Verdict sourcé
Trompeur

« Le gluten ça me veut pour la santé car c'est ça donne de l'inflammation »

Vroooz · alimentation

Sans maladie cœliaque ni vraie sensibilité, le gluten n'enflamme pas ton corps.

Les études sur les personnes en bonne santé ne montrent pas d'inflammation liée au gluten.

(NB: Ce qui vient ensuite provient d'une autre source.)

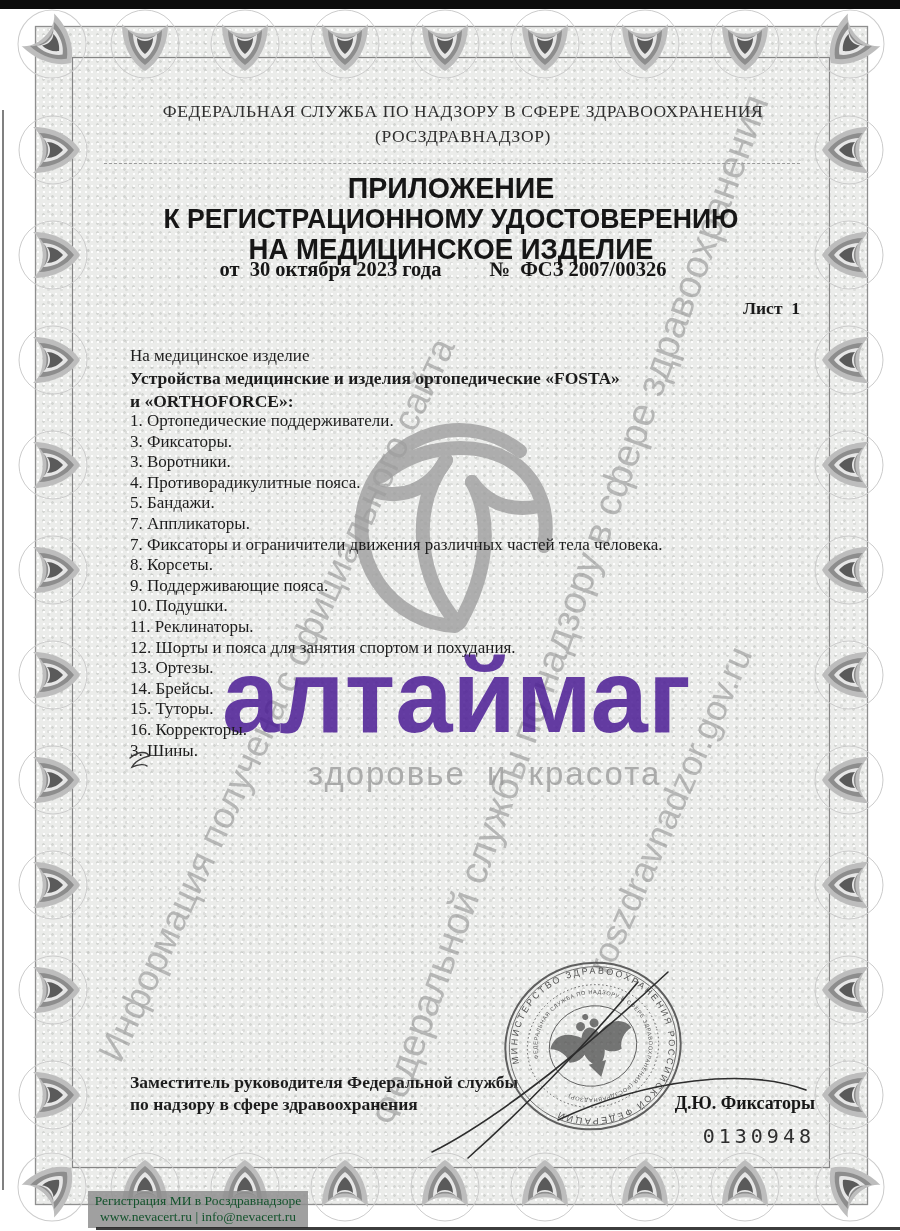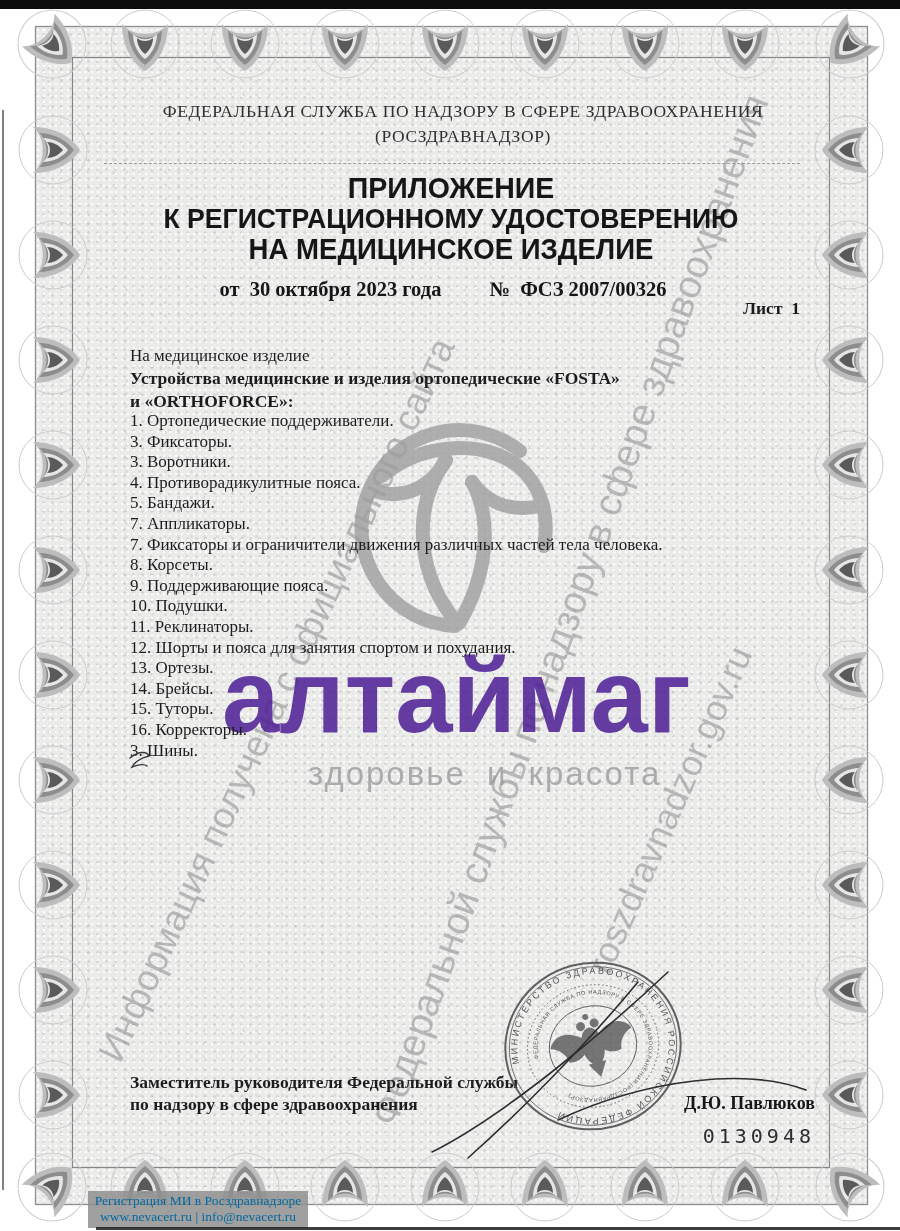--- a/index.html
+++ b/index.html
@@ -40,37 +40,37 @@
   .txt{position:absolute;z-index:3;}
   .hdr{left:72px;width:758px;text-align:center;font-size:17.5px;letter-spacing:.6px;color:#2f2f2f;padding-left:12px;}
   .hdr1{top:101px;}
   .hdr2{top:126px;}
   .sep-dotted{position:absolute;left:104px;top:163px;width:696px;border-top:1px dashed #9a9a9a;z-index:3;}
   .title{left:72px;width:758px;text-align:center;font-family:"Liberation Sans", sans-serif;
          font-weight:bold;color:#161616;transform:scaleX(.95);}
   .title1{top:171px;font-size:30px;}
   .title2{top:203px;font-size:28px;}
   .title3{top:233px;font-size:29px;}
-  .issue-row{left:72px;top:278px;width:742px;display:flex;justify-content:center;gap:48px;
+  .issue-row{left:72px;top:258px;width:742px;display:flex;justify-content:center;gap:48px;
              font-weight:bold;font-size:20.5px;color:#161616;text-align:right;}
   .issue-row span{white-space:pre;}
   .sheet{top:298px;right:100px;font-weight:bold;font-size:17.5px;white-space:pre;color:#1a1a1a;}
   .intro{left:130px;top:346px;font-size:17px;}
   .prod{left:130px;font-weight:bold;font-size:17.5px;}
   .prod1{top:368px;}
   .prod2{top:391px;}
   .items{left:130px;top:411px;width:700px;font-size:17px;line-height:20.6px;}
   .signoff{left:130px;top:1071px;font-weight:bold;font-size:17.5px;line-height:22px;}
   .sign-name{right:85px;top:1093px;font-weight:bold;font-size:18px;color:#161616;}
   .serial{right:85px;top:1124px;font-family:"DejaVu Sans Mono", monospace;
           font-size:20px;letter-spacing:4px;color:#2e2e2e;}
 
   
   .footer-box{position:absolute;left:88px;top:1191px;width:212px;z-index:6;
-      background:rgba(143,143,143,.85);color:#0369a1;text-align:center;
+      background:rgba(143,143,143,.85);color:#14532d;text-align:center;
       font-size:13.5px;line-height:16px;padding:2px 4px 3px 4px;}
 </style>
 </head>
 <body>
 
 <div class="page">
 
   <div class="paper"></div>
 
   <div class="wm wm-diag1">Информация получена с официального сайта</div>
@@ -187,21 +187,21 @@
     <div>14. Брейсы.</div>
     <div>15. Туторы.</div>
     <div>16. Корректоры.</div>
     <div>3. Шины.</div>
   </div>
 
   <div class="txt signoff">
     <div>Заместитель руководителя Федеральной службы</div>
     <div>по надзору в сфере здравоохранения</div>
   </div>
-  <div class="txt sign-name">Д.Ю. Павлюков</div>
+  <div class="txt sign-name">Д.Ю. Фиксаторы</div>
   <div class="txt serial">0130948</div>
 
   <svg class="overlay-svg" width="900" height="1231" viewBox="0 0 900 1231">
     <defs>
       <path id="stampOuterPath" d="M 517,1046 A 76,72 0 1 1 669,1046 A 76,72 0 1 1 517,1046" fill="none"></path>
       <path id="stampInnerPath" d="M 537,1046 A 56,52 0 1 1 649,1046 A 56,52 0 1 1 537,1046" fill="none"></path>
     </defs>
     <g transform="rotate(-15 593 1046)" opacity="0.88">
       <ellipse cx="593" cy="1046" rx="88" ry="83" fill="none" stroke="#4c4c4c" stroke-width="2"></ellipse>
       <ellipse cx="593" cy="1046" rx="84" ry="79" fill="none" stroke="#4c4c4c" stroke-width="0.8"></ellipse>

Chez les cœliaques par contre, c'est réel et le sans-gluten est indispensable.

En détail

Qui le dit ?
L'allégation telle qu'elle est formulée ne vient d'aucun auteur identifié, c'est une croyance largement répandue en ligne, souvent relayée par des influenceurs bien-être plutôt que par des gastro-entérologues. Les travaux fournis ici viennent en revanche de revues sérieuses et spécialisées, comme Nutrients, BMC Gastroenterology ou Schizophrenia Research, avec des équipes qui publient bien sur la maladie cœliaque et les régimes sans gluten. Il faut donc bien séparer ce que dit la recherche de ce qui circule sur les réseaux.
Sur quelles preuves ?
Ce qui est solidement établi : chez les personnes atteintes de maladie cœliaque, le gluten déclenche une vraie réaction immunitaire qui abîme l'intestin, c'est confirmé par plusieurs synthèses d'études, dont une revue systématique de 2026 sur les manifestations de la maladie et une autre sur l'activité physique chez ces patients, qui rappellent que l'inflammation persiste parfois même sous régime strict. Mais ces travaux concernent des malades diagnostiqués, pas la population générale, donc le comparateur ne colle pas avec l'allégation qui parle du gluten en général. Sur les gens en bonne santé, l'essai randomisé de 2025 publié dans Nutrients montre au contraire qu'un régime pauvre en gluten réduit l'abondance de bactéries intestinales potentiellement bénéfiques, autrement dit supprimer le gluten sans raison médicale peut appauvrir ta flore. La synthèse d'études de 2025 sur la thyroïdite de Hashimoto sans cœliaquie conclut que les résultats sont inconsistants, on ne peut donc pas affirmer un effet anti-inflammatoire du sans-gluten hors maladie cœliaque. Il faut aussi penser à la matrice alimentaire : le gluten se mange dans du pain, des pâtes, des viennoiseries, et la gêne ressentie peut venir des fructanes du blé, du gras et du sucre ajoutés, ou simplement de la quantité, pas de la protéine elle-même. À noter que l'essai sur la schizophrénie de 2026 ne teste qu'un sous-groupe très particulier avec des anticorps anti-gliadine élevés, ce n'est pas généralisable. Côté institutions, l'EFSA classe simplement le gluten parmi les protéines alimentaires (référence de 0,83 g de protéines par kg de poids par jour chez l'adulte) et ne recommande à aucun moment de l'éviter pour la population générale.
Qui finance ?
Les études citées ici sont majoritairement publiées dans des revues académiques, sans financement industriel apparent mentionné dans les résumés fournis. Il faut noter que l'essai qui montre l'appauvrissement des bactéries intestinales sous régime pauvre en gluten va plutôt à l'encontre de la mode du sans-gluten, ce qui est plutôt un signe de crédibilité. À l'inverse, une partie de la recherche sur les céréales complètes (comme l'étude RyeWeight sur le seigle) est parfois cofinancée par des filières céréalières, ce qui ne l'invalide pas mais mérite d'être connu.
Qu'est-ce qu'on te vend ?
Le discours anti-gluten alimente un marché très rentable de produits certifiés sans gluten, souvent plus chers de 30 à 250 % que leurs équivalents classiques, et fréquemment plus pauvres en fibres et plus riches en sucres et en additifs pour compenser la texture. À côté de ça, il y a aussi tout un écosystème de tests d'intolérance non validés scientifiquement, de coachs et de programmes de détox vendus autour de cette peur.
Quels intérêts derrière ?
D'un côté, des marques et des influenceurs ont intérêt à ce que le gluten soit perçu comme un poison universel, ça crée un marché énorme. De l'autre, les filières blé et boulangerie ont intérêt à minimiser toute inquiétude. Le plus honnête est de dire : si tu as des symptômes digestifs récurrents, va voir un médecin AVANT de supprimer le gluten, car arrêter d'en manger fausse le dépistage de la maladie cœliaque et rend le diagnostic beaucoup plus difficile.